Burke O. Long. Imagining the Holy Land: Maps, Models, and Fantasy Travels. Bloomington: Indiana University Press, 2002. xi + 258 pp. $39.95 (cloth), ISBN 978-0-253-34136-5.
Reviewed by Linda Maizels (Hebrew University of Jerusalem)
Published on H-Judaic (November, 2003)
Inspired by the gospel of Matthew, Massachusetts Bay colonist John Winthrop spoke of his visions of the New World and proclaimed that it would be "as a city upon a hill," a beacon of light to the corrupt and morally bankrupt nations and church of Old Europe. Echoes of this Puritan past can be found in Burke O. Long's Imagining the Holy Land: Maps, Models, and Fantasy Travels, an investigation of American middle- and upper-class Protestant fascination with the Holy Land in the nineteenth and early twentieth centuries.
Long discusses the various tools and methods used by individuals and institutions of the period to encourage the study of, and identification with, the lands and stories of the Bible.
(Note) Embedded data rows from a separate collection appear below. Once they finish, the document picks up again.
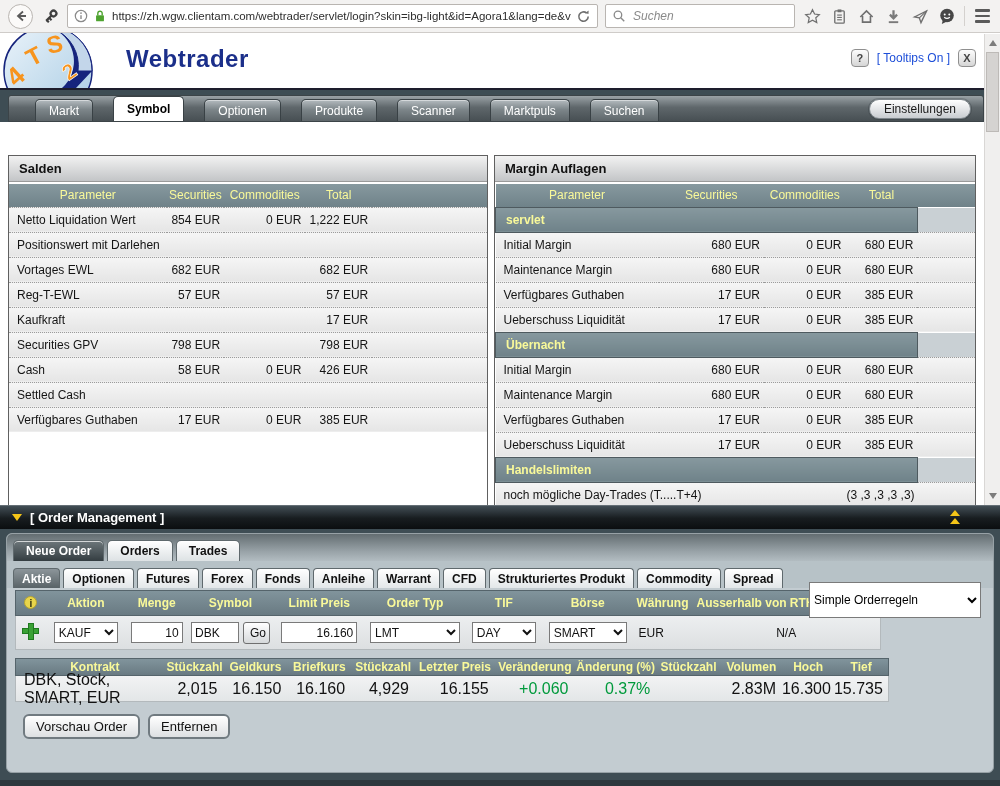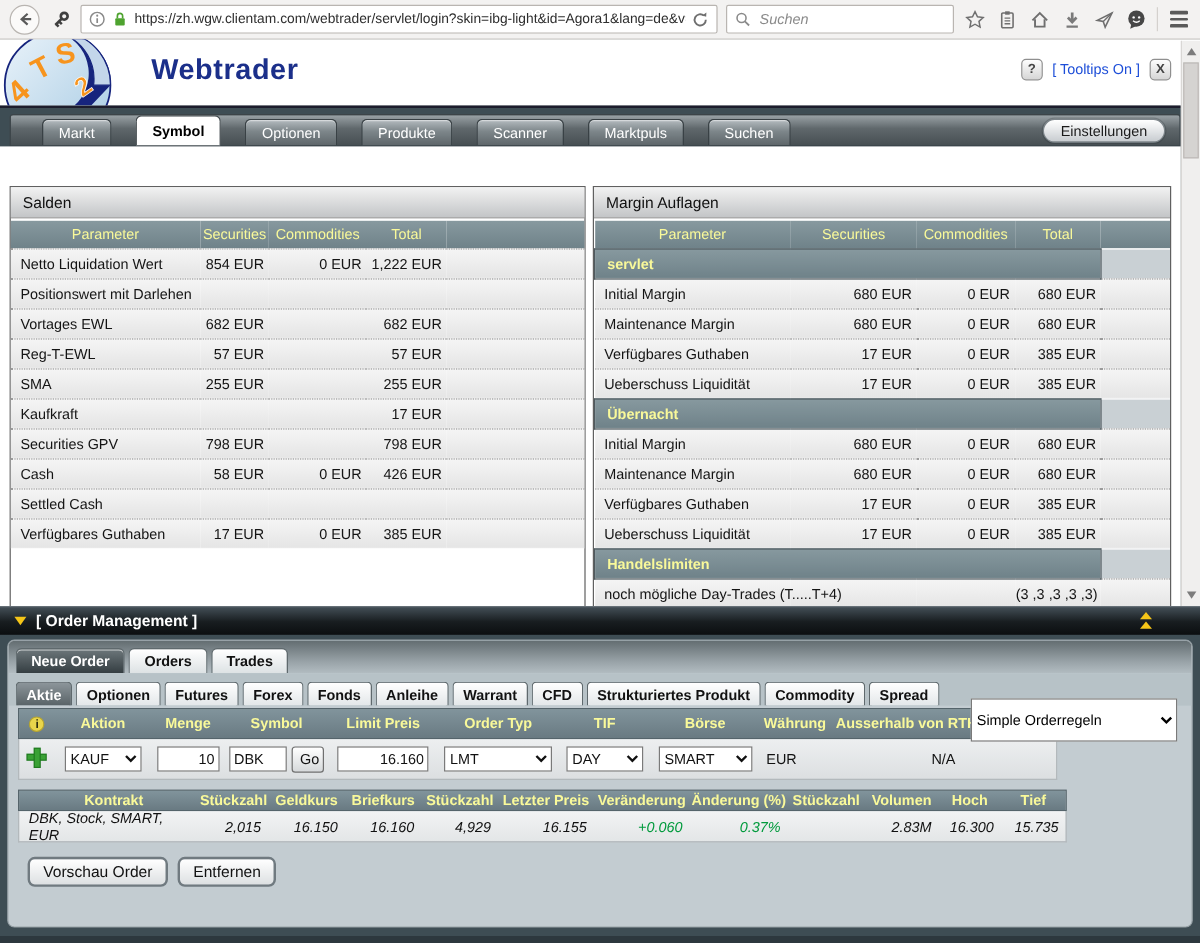"Salden" .panel-title { font-weight: normal -> bold }
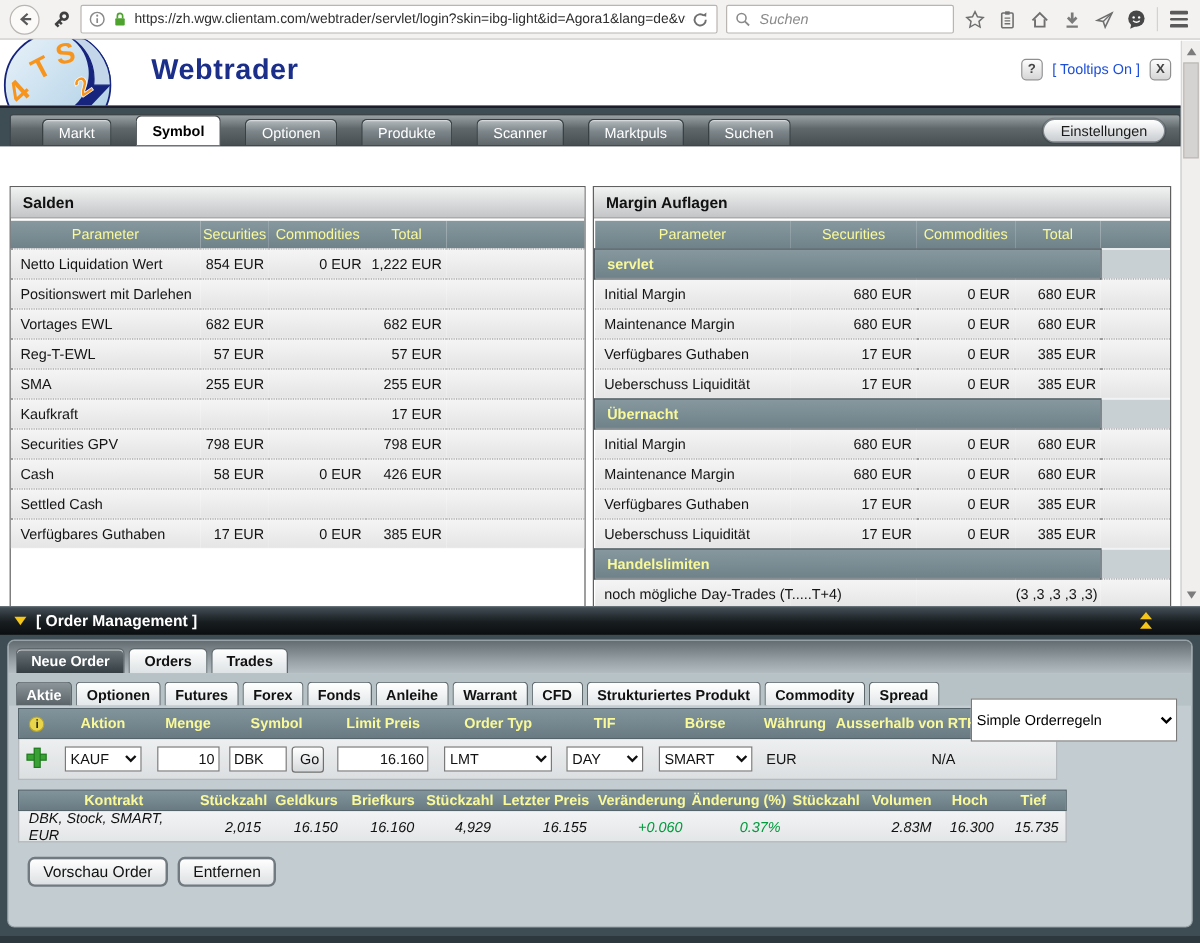"SMA" tr { html: <tr> <td>SMA</td> <td>255 EUR</td> <td></td> <td>255 EUR</td> <td></td> </tr> -> none }
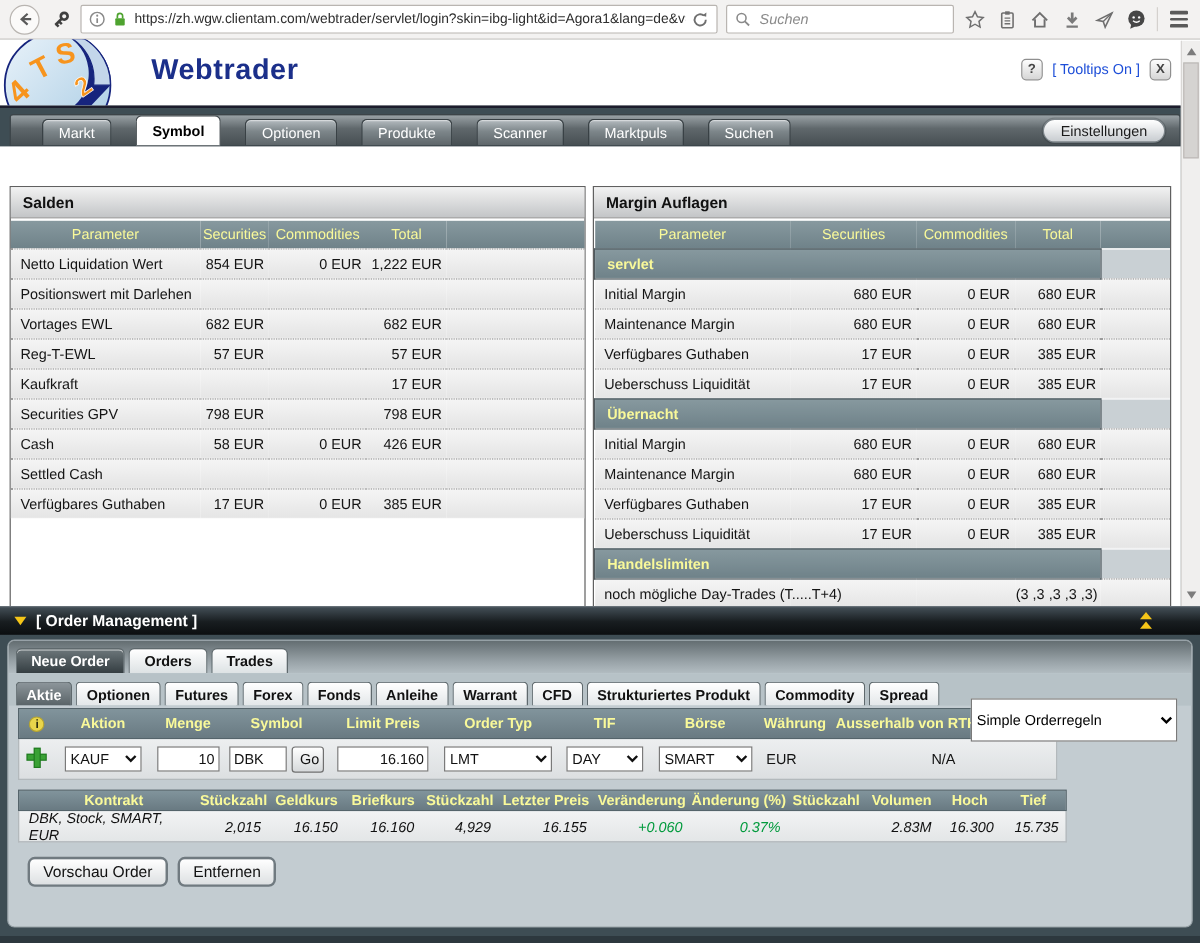"DBK, Stock, SMART, EUR" .q-row { font-size: 12px -> 16px; font-style: italic -> none }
Travel to Palestine as a means of acquiring knowledge was not necessarily emphasized in part because of the prohibitive cost, but also because the Orient was often seen as unhygienic and culturally backward by American travelers. Instead, the Holy Land was recreated and repackaged to fit American expectations. This was understood to be a way of bolstering faith in Christianity, but it had the added benefit of allowing Americans to imagine their country as the New Jerusalem and themselves as the new chosen people. This was accomplished by physically replicating holy sites on American soil, and by interpreting contemporary maps and pictures of Palestine in a way that catered to American tastes and supported American ideals.
Promoting the ascendancy of America in this manner required a corresponding reevaluation of the status of the Jerusalem of old, which was seen as having been superceded by the power and progress of Europe and the United States. Consequently, the Holy Land was described as having been preserved in its backward state in order to act as a living testament to the literal truth of Scripture. However, the actual messages of the Bible would no longer be interpreted and spread by the inhabitants of this land but, instead, by the Americans themselves. Therefore, visitors to the Chautauqua Institute in upstate New York who participated in Biblical re-enactments in the Institute's model of the Holy Land, Palestine Park, "found a kind of religious assurance through the artificial realism of fantasy" (p. 27). Players could effectively conflate two opposing worlds in order to "move, if only temporarily, from their American status as a metaphorical chosen race in the New World to the actual favored nation of the Old" (p. 27). Chautauqua participants could thus "claim their rightful Christian inheritance, even without leaving the United States" (p. 33).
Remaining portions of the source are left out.